Et si vous voulez joindre l’utile (enrichir vos connaissances) à l’agréable (l’écoute de cet album), procurez-vous la version 2 CD accompagnés d’un livre comprenant toutes les paroles et un document sur la mythologie pyrénéenne et en particulier sur Milharis qui serait l’un des derniers vestiges d’un fond mythologique pré-chrétien.
Bon voyage…
La Louve
https://stillevolk.bandcamp.com/album/milharis
11/08/2019
Michel Héroux
Now
rock progressif – 46’26 – Québec ’19
Si l’intro de «Dirt Road» m’évoque «Sweet Jane», l’ombre de Lou Reed s’évanouit rapidement dans un monde, celui de Michel Héroux, bien plus placide que l’univers fait d’ombres et d’aiguilles qui torturait le Velvet Underground. Et c’est peut-être là que réside la faille chez ce guitariste (techniquement plutôt au point) fan de Rush, de Yes et de jazz fusion: même si l’enregistrement de ce cinquième album est réalisé live en studio avec Vincent Yelle (basse) et Francis Fillion (batterie), avec le but affiché de contrecarrer l’aseptisation systématique de Pro Tools, le tout reste propre comme un carrelage suisse et sage comme l’image de Lio. Si on frôle parfois (l’esprit de) Durutti Column (le délicat «Boats», l’acoustique «Now»), Héroux nous promène le plus souvent dans les allées d’un album de guitariste pour guitaristes («Tabasco Jam», «Inukshuk», «Kurt»…): donnez-moi une six cordes...
Auguste
https://michelheroux.bandcamp.com/
12/08/2019
Quantum Fantay
Yemaya Orisha
space-rock/psychélectro/trip-prog – 45’25 – Belgique ‘19
«Space ou psyché, ces albums se ressemblent tous...» clama dédaigneux le Dux Bellorum me lançant à la figure le dernier opus de Quantum Fantay. Hasardeuse assertion que je me gardai de commenter. Allai-je devoir réviser mon Mahabharata enveloppé d’épaisses volutes verdâtres et vibrant au son hypnotique du sitar? Risquai-je quelque abduction au passage d’un vimanas attiré par les ondes spirales de l’œuvre? Que nenni, car c’est aux antipodes que m'emmena l’équipe de Pete Mush!
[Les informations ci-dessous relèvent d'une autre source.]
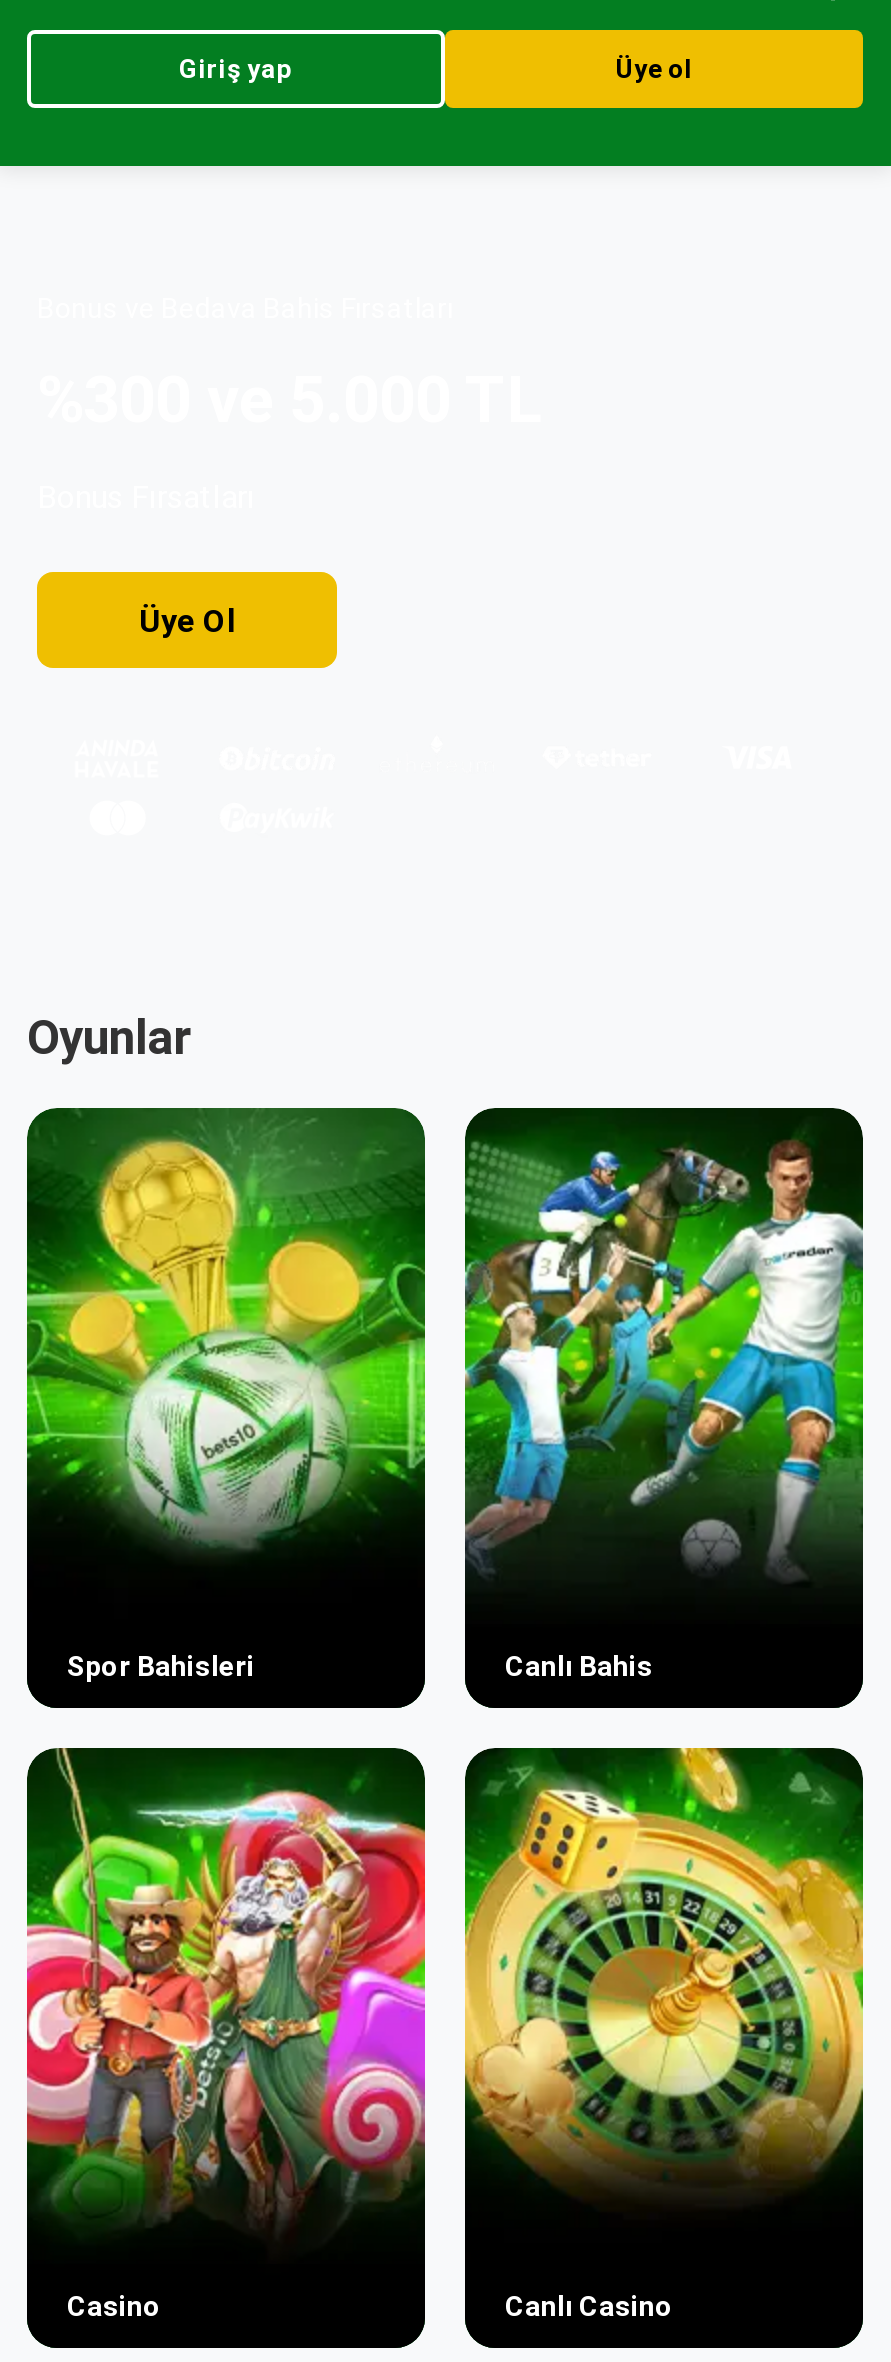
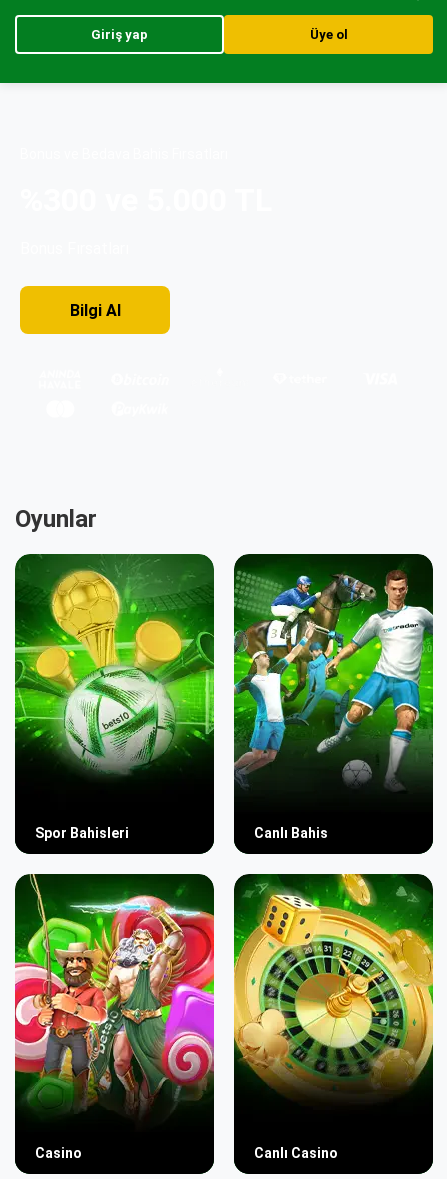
- Üye Ol
+ Bilgi AI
Déesse aquatique, figure maternelle, Yemaya virevolte célébrant les origines au cœur des rites insulaires. Son corps ondule gracieusement électrisé de perles synthétiques puis, suivant l’éclat d’une vague folle, se trouble frénétiquement dans l’éther. Émoussé, observant ses gestes souples, j’acclame cette splendide mouvance enjuponnée de solos acidulés autant que d’atmosphères vaporeuses. L’eau déferle enfin, se sublime contre un percussif exploit paré de flûtes résonnantes et d’intrépides guitares.
L’on suit l’essence divine de l’Ève lors d’une seconde escapade enivrante. Fiévreuse comme un ouragan d’octobre, regard sombre, emportant la matière sur d’envoûtantes séquences. Soudain, la tornade me projette violemment sur le dos d’un monstre dont certains fous affirment qu’il scrute l’horizon depuis le déluge.
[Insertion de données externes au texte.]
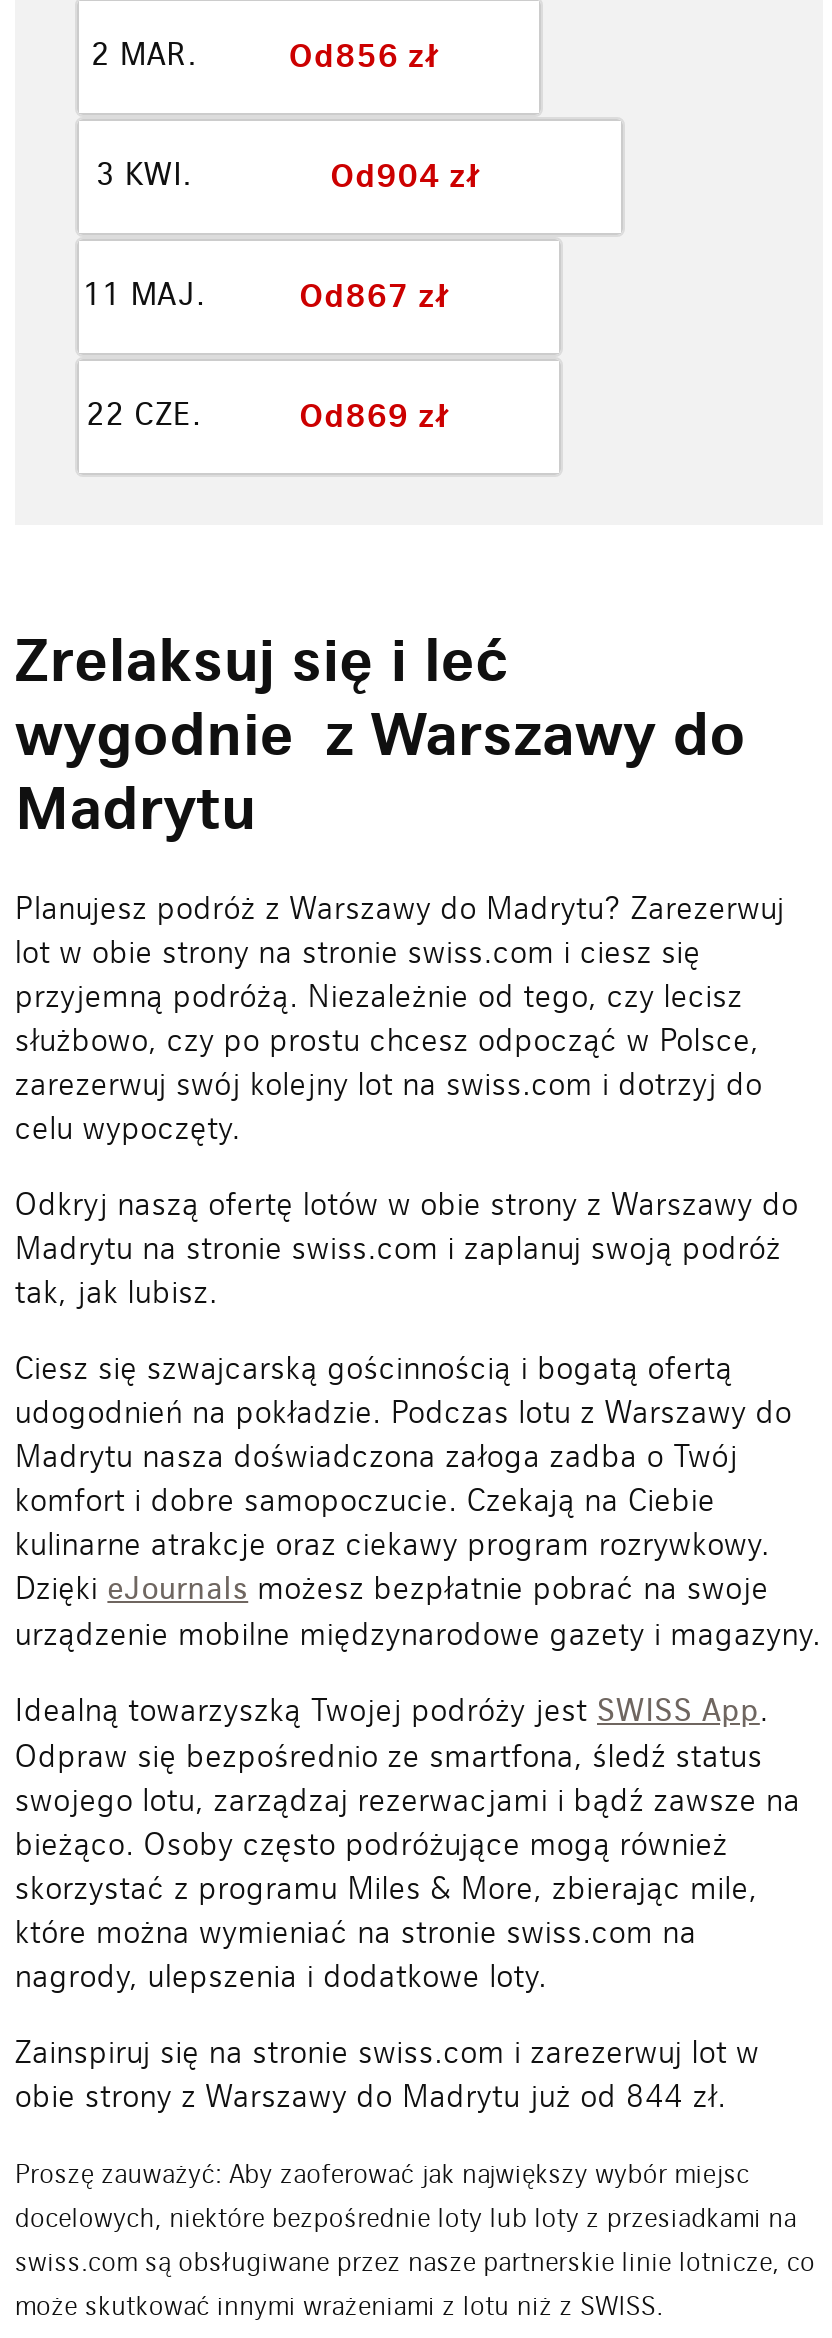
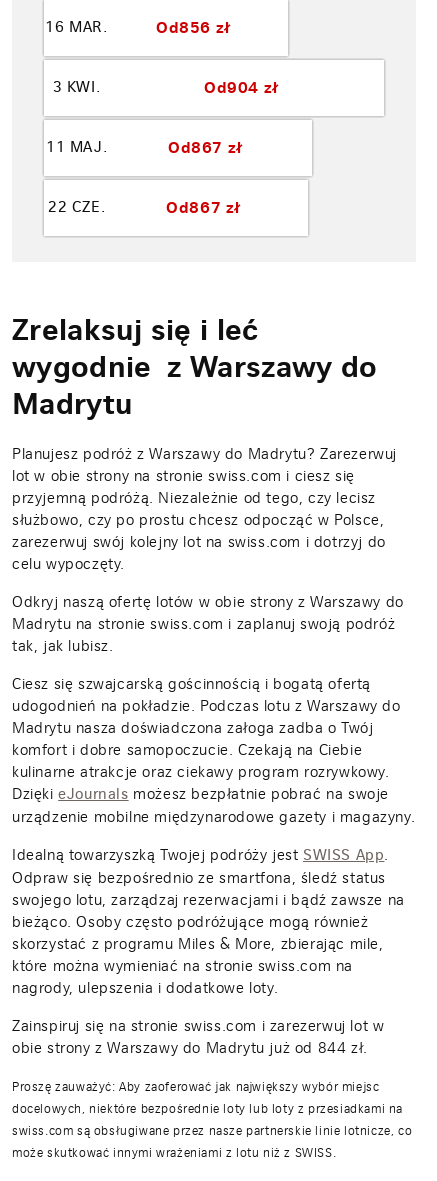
- 2 MAR.
+ 16 MAR.

- Od869 zł
+ Od867 zł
Énigmatique Sphinx questionnant l’homme, sa fin. Je tangue funky, bride en main. Un rodéo syncopé s’engage alors, rythmé par la frappe sèche du Clavinet. La Chimère rue sans état d’âme au détour d’une pétillante déflagration, me terrassant ainsi sous le rire maudit des six cordes. Fin brutale. Je quitte prématurément mon enveloppe charnelle découvrant ce corps jonchant le sable mystérieux d’Égypte.
Visite étrange d’un double astral fleuri qui, prenant ma main, m’emmène aux sommets enneigés des monts d’Hermine. Monochrome, easy listening, ce manteau blanc remet les pendules à l’heure, les compteurs à zéro. Douce résurrection avec quelques mots susurrés. La musique s’efface délicatement.
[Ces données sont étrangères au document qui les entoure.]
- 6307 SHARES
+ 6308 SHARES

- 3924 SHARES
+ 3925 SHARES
J’ai croisé cette formation à plusieurs reprises. Distrait ou négligent, cervoises et conversations festivalières futiles camouflant malheureusement ces instrumentaux, je n’avais guère saisi l’essence de nos prolifiques compatriotes. Mea culpa. Pénétrer courageusement leur univers mouvant, faire l’effort d’étreindre ce fluide hallucinant est finalement, ô combien, gratifiant!
Néron
Album non disponible sur bandcamp
13/08/2019
Eris Pluvia
Tales From Another Time
prog-rock symphonique/néo-prog – 59’29 – Italie ‘19
Eris Pluvia fit partie des groupes, qui, à l’orée des années 90, contribua au renouveau du rock progressif italien. «Rings of Earthly Light» (1991) se démarquait de la production du moment par un rock progressif apaisé, nanti de couleurs acoustiques et folks (flûtes…), voyageant entre progressif de tradition et néo-prog. Existence éphémère puisque deux des membres principaux, Alessandro Serri et Edmondo Romano, quittèrent le groupe pour former the Ancient Veil, qui, en 1995, sortit son premier album encore davantage axé sur la chose prog-folk.
Il aura donc fallut attendre 19 ans pour que les musiciens «rescapés» de l’aventure Eris Pluvia fassent leur retour avec «Third Eye Light» en 2010, «Different Earths» en 2016, et enfin ce «Tales From Another Time» cette année. Enfin quand je parle de rescapés notez qu’ils ne sont que deux du groupe originel, Marco Forella et Alessandro Cavatorti.
Musicalement, considérons que le combo italien est demeuré scotché dans ses vieilles habitudes. Et même si le côté folk est peut-être un peu moins prononcé, (quoique?), regrettons un manque d’évolution. Des lignes stylistiques figées qui voyagent entre prog mélodique et néo-prog de tradition. Un style très proche des courants qui ont fait la gloire du prog des années 90 et qui ferait presque penser qu’il s’agit d’un album retrouvé dans les méandres des catacombes des labels italiens de l’époque.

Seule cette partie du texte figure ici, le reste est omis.